“We want to be a partner in this exciting new direction,” says Dr Nirmal Shah, Nature Seychelles CEO, on the creation of a Blue Economy Centre at Nature Seychelles. “Many people are still unclear about this new and game changing concept, so we have recently created a Blue Economy Centre headed by economist Kerstin Henri and have already established knowledge management tools.”
The Blue Economy is by no means a new concept despite recent increased discourse on economic development based on the use of the sea and its resources. Through the Blue Economy Centre, Nature Seychelles hopes to be part of the efforts to engage Seychellois in understanding the term and undertaking activities to realise sustainable ocean based economic growth.
A traditional fish trap being lowered into the water
To this end, under the Blue Economy Centre, Nature Seychelles has taken a stab at pointing out what the Blue Economy model should and should not be for Seychelles as well as the essential principles. This ‘Blueprint’ outlines the need to transition from the “business as usual model” of overexploitation; extractive industry; ecosystem and biodiversity degradation; and inequitable distribution of benefits and burdens to foreign investment.
In an article to The People, Shah points out that Seychelles should be at par with Singapore, an “economic juggernaut” in the global market. In a recent article in The Economist, Singapore was rated an economic success owing to its strategic location and natural harbor through which 40% of the world maritime trade passes. Additionally, Singapore continues to be friendly to foreign investment and over the years has enjoyed a stable and efficient government which makes for an ideal business environment for expansion and growth.
Cousin staff receiving tourists on the island
“One may say that that the third successes factor – governance – is still evolving in Seychelles and the IMF and other international partners have assisted the country in this regard,” says Shah. “The re-structuring must continue until the government can be comparable to that of places like Singapore. This is the factor that needs the most focus in coming years if we want to frog leap into the Blue Economy. We need to emulate the Singapore governance model by keeping government “small, efficient and honest” in the words of the Economist, and opening up much more space and resources for the private sector and NGOs.”
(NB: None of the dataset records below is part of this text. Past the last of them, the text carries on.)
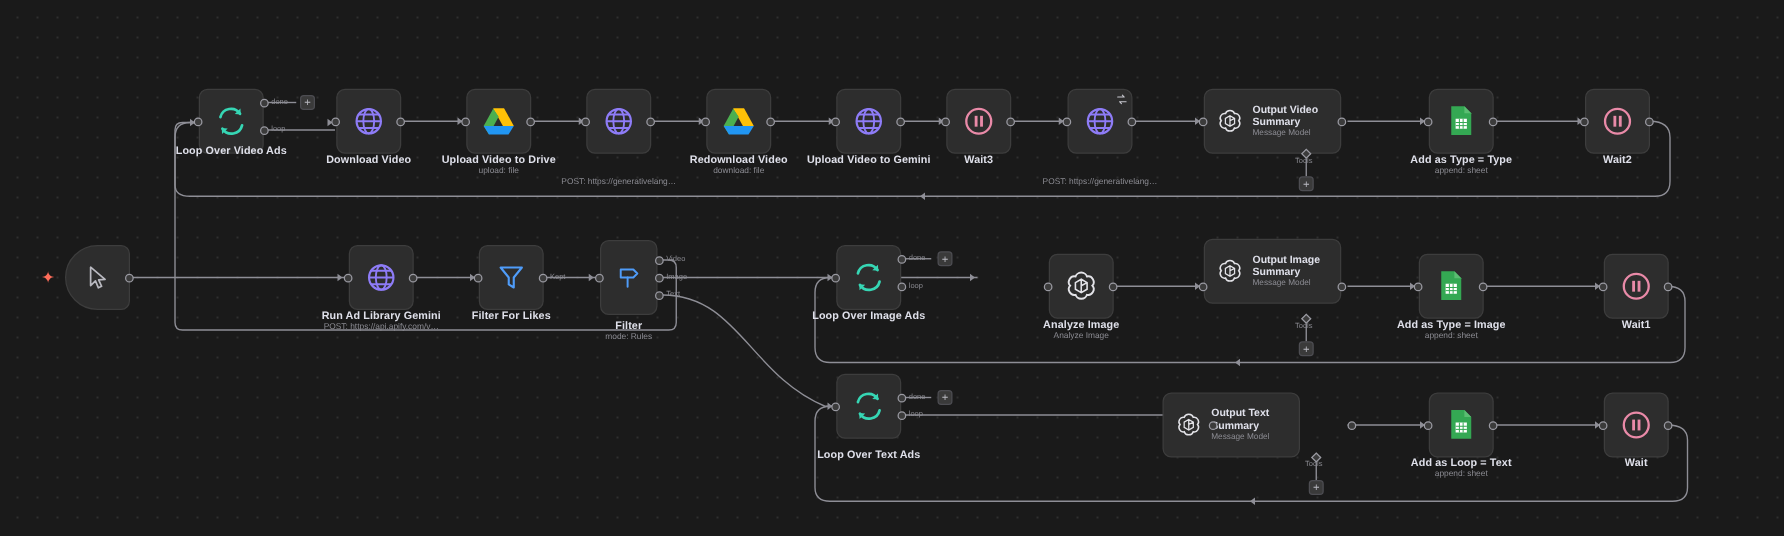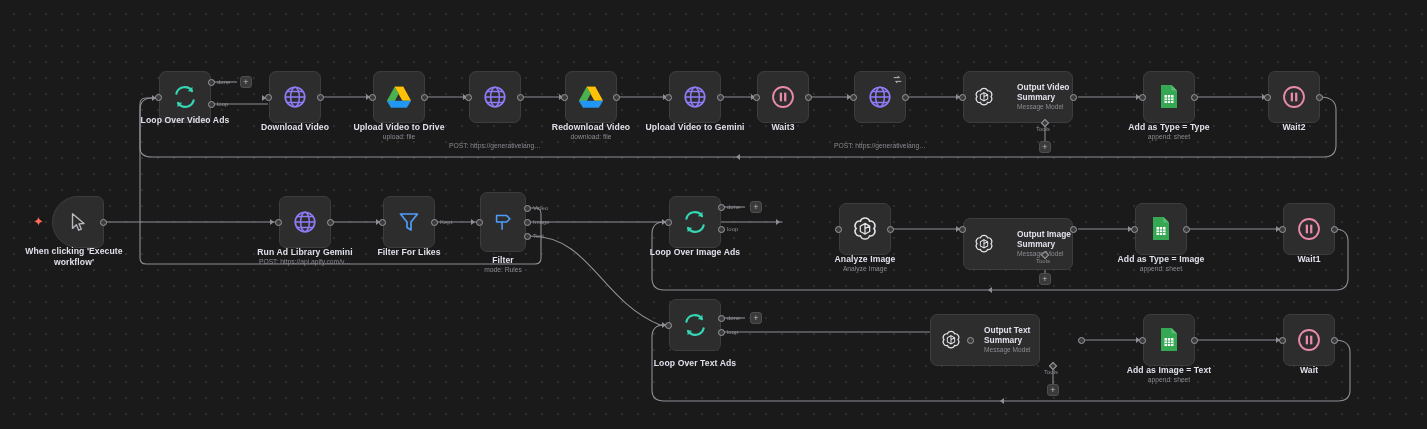--- a/index.html
+++ b/index.html
@@ -23,21 +23,21 @@
   .node {
     position: absolute;
     background: #2d2d2d;
     border: 1px solid #3d3d3d;
     border-radius: 7px;
     display: flex; align-items: center; justify-content: center;
   }
   .node.sq { width: 52px; height: 52px; }
   .node.wide {
     width: 110px; height: 52px;
-    justify-content: flex-start; padding-left: 9px; gap: 22px;
+    justify-content: flex-start; padding-left: 9px; gap: 7px;
   }
   .node.trigger {
     width: 52px; height: 52px;
     border-radius: 26px 7px 7px 26px;
   }
   .node.tall { width: 46px; height: 60px; }
 
   
   .lbl {
     position: absolute;
@@ -193,22 +193,20 @@
   <div class="arrowleft" style="left:988px;top:286.8px"></div>
   <div class="arrowleft" style="left:1000px;top:397.8px"></div>
 
   <div class="bolt" style="left:33px;top:215px">✦</div>
   <div class="node trigger" style="left:52px;top:196px">
     <svg class="ico" width="22" height="22" viewBox="0 0 24 24">
       <path d="M6 3 L6 19 L10.2 15 L12.8 21 L15.6 19.7 L13 14 L18.6 13.6 Z" fill="none" stroke="#b9b9c0" stroke-width="1.5" stroke-linejoin="round"></path>
     </svg>
   </div>
   <div class="port" style="left:100px;top:218.5px"></div>
-  <div class="lbl" style="left:8px;top:246px;width:132px">When clicking 'Execute
-workflow'</div>
 
   <div class="node sq" style="left:159px;top:71px">
     <svg class="ico" width="26" height="26" viewBox="0 0 24 24">
       <path d="M4 9 A8 8 0 0 1 18.5 6.5" fill="none" stroke="#36d6b4" stroke-width="2" stroke-linecap="round"></path>
       <path d="M20 15 A8 8 0 0 1 5.5 17.5" fill="none" stroke="#36d6b4" stroke-width="2" stroke-linecap="round"></path>
       <path d="M18.8 2.6 L19 7 L14.6 6.6 Z" fill="#36d6b4"></path>
       <path d="M5.2 21.4 L5 17 L9.4 17.4 Z" fill="#36d6b4"></path>
     </svg>
   </div>
   <div class="port" style="left:155px;top:93.5px"></div>
@@ -402,21 +400,21 @@
     <svg class="ico" width="28" height="28" viewBox="0 0 24 24">
       <path d="M12 2.6 C14.1 2.6 15.6 4.2 15.9 5.3 C17.1 5.0 19.0 5.4 20.0 7.2 C21.0 9.0 20.4 10.8 19.6 11.6 C20.4 12.4 21.0 14.2 20.0 16.0 C19.0 17.8 17.1 18.2 15.9 17.9 C15.6 19.0 14.1 20.6 12 20.6 C9.9 20.6 8.4 19.0 8.1 17.9 C6.9 18.2 5.0 17.8 4.0 16.0 C3.0 14.2 3.6 12.4 4.4 11.6 C3.6 10.8 3.0 9.0 4.0 7.2 C5.0 5.4 6.9 5.0 8.1 5.3 C8.4 4.2 9.9 2.6 12 2.6 Z" fill="none" stroke="#e3e3e8" stroke-width="1.3"></path>
       <path d="M12 7.2 L16 9.5 L16 14.1 L12 16.4 L8 14.1 L8 9.5 Z M12 7.2 L12 11.6 M16 9.5 L12 11.6 M12 16.4 L12 11.6" fill="none" stroke="#e3e3e8" stroke-width="1.1"></path>
     </svg>
   </div>
   <div class="port" style="left:835px;top:225.5px"></div>
   <div class="port" style="left:887px;top:225.5px"></div>
   <div class="lbl" style="left:815px;top:254px;width:100px">Analyze Image</div>
   <div class="sub" style="left:815px;top:265px;width:100px">Analyze Image</div>
 
-  <div class="node wide" style="left:963px;top:218px">
+  <div class="node wide" style="left:963px;top:191px">
     <svg class="ico" width="22" height="22" viewBox="0 0 24 24">
       <path d="M12 2.6 C14.1 2.6 15.6 4.2 15.9 5.3 C17.1 5.0 19.0 5.4 20.0 7.2 C21.0 9.0 20.4 10.8 19.6 11.6 C20.4 12.4 21.0 14.2 20.0 16.0 C19.0 17.8 17.1 18.2 15.9 17.9 C15.6 19.0 14.1 20.6 12 20.6 C9.9 20.6 8.4 19.0 8.1 17.9 C6.9 18.2 5.0 17.8 4.0 16.0 C3.0 14.2 3.6 12.4 4.4 11.6 C3.6 10.8 3.0 9.0 4.0 7.2 C5.0 5.4 6.9 5.0 8.1 5.3 C8.4 4.2 9.9 2.6 12 2.6 Z" fill="none" stroke="#e3e3e8" stroke-width="1.3"></path>
       <path d="M12 7.2 L16 9.5 L16 14.1 L12 16.4 L8 14.1 L8 9.5 Z M12 7.2 L12 11.6 M16 9.5 L12 11.6 M12 16.4 L12 11.6" fill="none" stroke="#e3e3e8" stroke-width="1.1"></path>
     </svg>
     <div class="winner">
       <div class="wtitle">Output Image
 Summary</div>
       <div class="wsub">Message Model</div>
     </div>
   </div>
@@ -486,21 +484,21 @@
   <div class="node sq" style="left:1143px;top:314px">
     <svg class="ico" width="22" height="26" viewBox="0 0 20 26">
       <path d="M2 1 H12.5 L18 6.5 V24 H2 Z" fill="#34a853"></path>
       <path d="M12.5 1 L18 6.5 H12.5 Z" fill="#5bbd72"></path>
       <rect x="5.5" y="11" width="9" height="8" fill="#ffffff"></rect>
       <path d="M5.5 14 H14.5 M5.5 16.5 H14.5 M8.5 11 V19 M11.5 11 V19" stroke="#34a853" stroke-width="0.8"></path>
     </svg>
   </div>
   <div class="port" style="left:1139px;top:336.5px"></div>
   <div class="port" style="left:1191px;top:336.5px"></div>
-  <div class="lbl" style="left:1109px;top:365px;width:120px">Add as Image = Text</div>
+  <div class="lbl" style="left:1109px;top:365px;width:120px">Add as Loop = Text</div>
   <div class="sub" style="left:1109px;top:376px;width:120px">append: sheet</div>
 
   <div class="node sq" style="left:1283px;top:314px">
     <svg class="ico" width="26" height="26" viewBox="0 0 24 24">
       <circle cx="12" cy="12" r="9.2" fill="none" stroke="#e98aa8" stroke-width="1.7"></circle>
       <rect x="9" y="8" width="2.1" height="8" fill="#e98aa8"></rect>
       <rect x="13" y="8" width="2.1" height="8" fill="#e98aa8"></rect>
     </svg>
   </div>
   <div class="port" style="left:1279px;top:336.5px"></div>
The Blue Economy Centre will draw from the work Nature Seychelles has undertaken for nearly two decades including marine conservation, coastal habitat restoration, eco-tourism, climate change adaptation and research. Cousin Island Special Reserve, a Marine Protected Area (MPA) under the management of Nature Seychelles is a wonderful example of an island whose natural habitat was restored and continues to be a draw for local and international tourists.